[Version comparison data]
- Opening Delimiter -

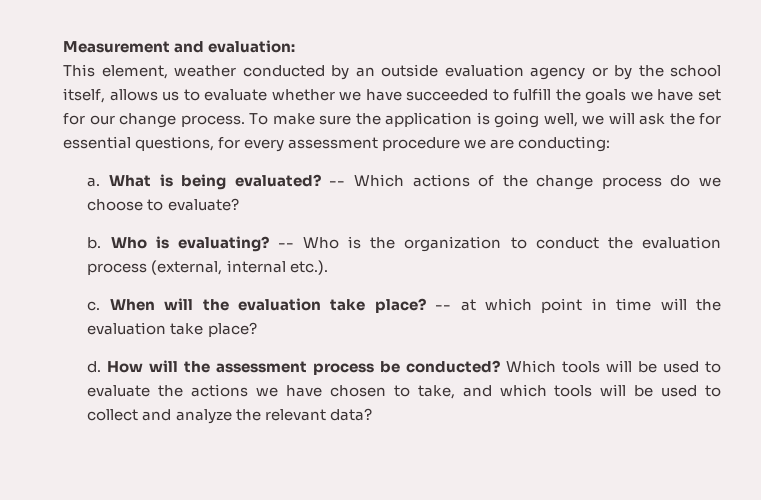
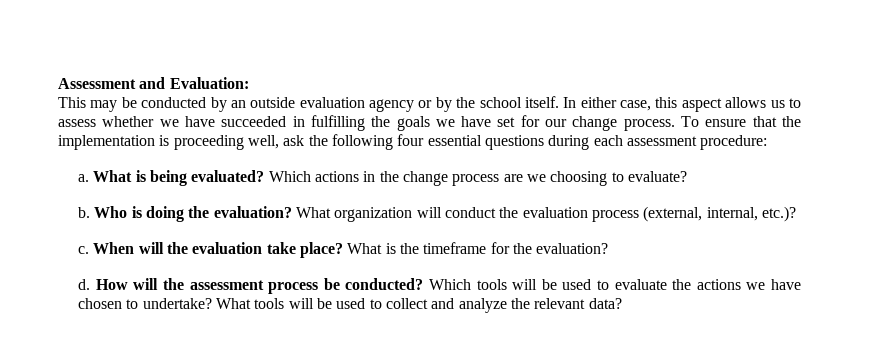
- Measurement and evaluation:
+ Assessment and Evaluation:
- This element, weather conducted by an outside evaluation agency or by the school itself, allows us to evaluate whether we have succeeded to fulfill the goals we have set for our change process.
+ This may be conducted by an outside evaluation agency or by the school itself. In either case, this aspect allows us to assess whether we have succeeded in fulfilling the goals we have set for our change process.
- To make sure the application is going well, we will ask the for essential questions, for every assessment procedure we are conducting:
+ To ensure that the implementation is proceeding well, ask the following four essential questions during each assessment procedure:
- -- Which actions of the change process do we choose to evaluate?
+ Which actions in the change process are we choosing to evaluate?
- Who is evaluating? -- Who is the organization to conduct the evaluation process (external, internal etc.).
+ Who is doing the evaluation? What organization will conduct the evaluation process (external, internal, etc.)?
- -- at which point in time will the evaluation take place?
+ What is the timeframe for the evaluation?
- Which tools will be used to evaluate the actions we have chosen to take, and which tools will be used to collect and analyze the relevant data?
+ Which tools will be used to evaluate the actions we have chosen to undertake? What tools will be used to collect and analyze the relevant data?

- Closing Delimiter -

• _Exercise aim_:
Every line of the data should be copied as it stands, without the images.

• _Solution_:
- Measurement and evaluation:
+ Assessment and Evaluation:
- This element, weather conducted by an outside evaluation agency or by the school itself, allows us to evaluate whether we have succeeded to fulfill the goals we have set for our change process.
+ This may be conducted by an outside evaluation agency or by the school itself. In either case, this aspect allows us to assess whether we have succeeded in fulfilling the goals we have set for our change process.
- To make sure the application is going well, we will ask the for essential questions, for every assessment procedure we are conducting:
+ To ensure that the implementation is proceeding well, ask the following four essential questions during each assessment procedure:
- -- Which actions of the change process do we choose to evaluate?
+ Which actions in the change process are we choosing to evaluate?
- Who is evaluating? -- Who is the organization to conduct the evaluation process (external, internal etc.).
+ Who is doing the evaluation? What organization will conduct the evaluation process (external, internal, etc.)?
- -- at which point in time will the evaluation take place?
+ What is the timeframe for the evaluation?
- Which tools will be used to evaluate the actions we have chosen to take, and which tools will be used to collect and analyze the relevant data?
+ Which tools will be used to evaluate the actions we have chosen to undertake? What tools will be used to collect and analyze the relevant data?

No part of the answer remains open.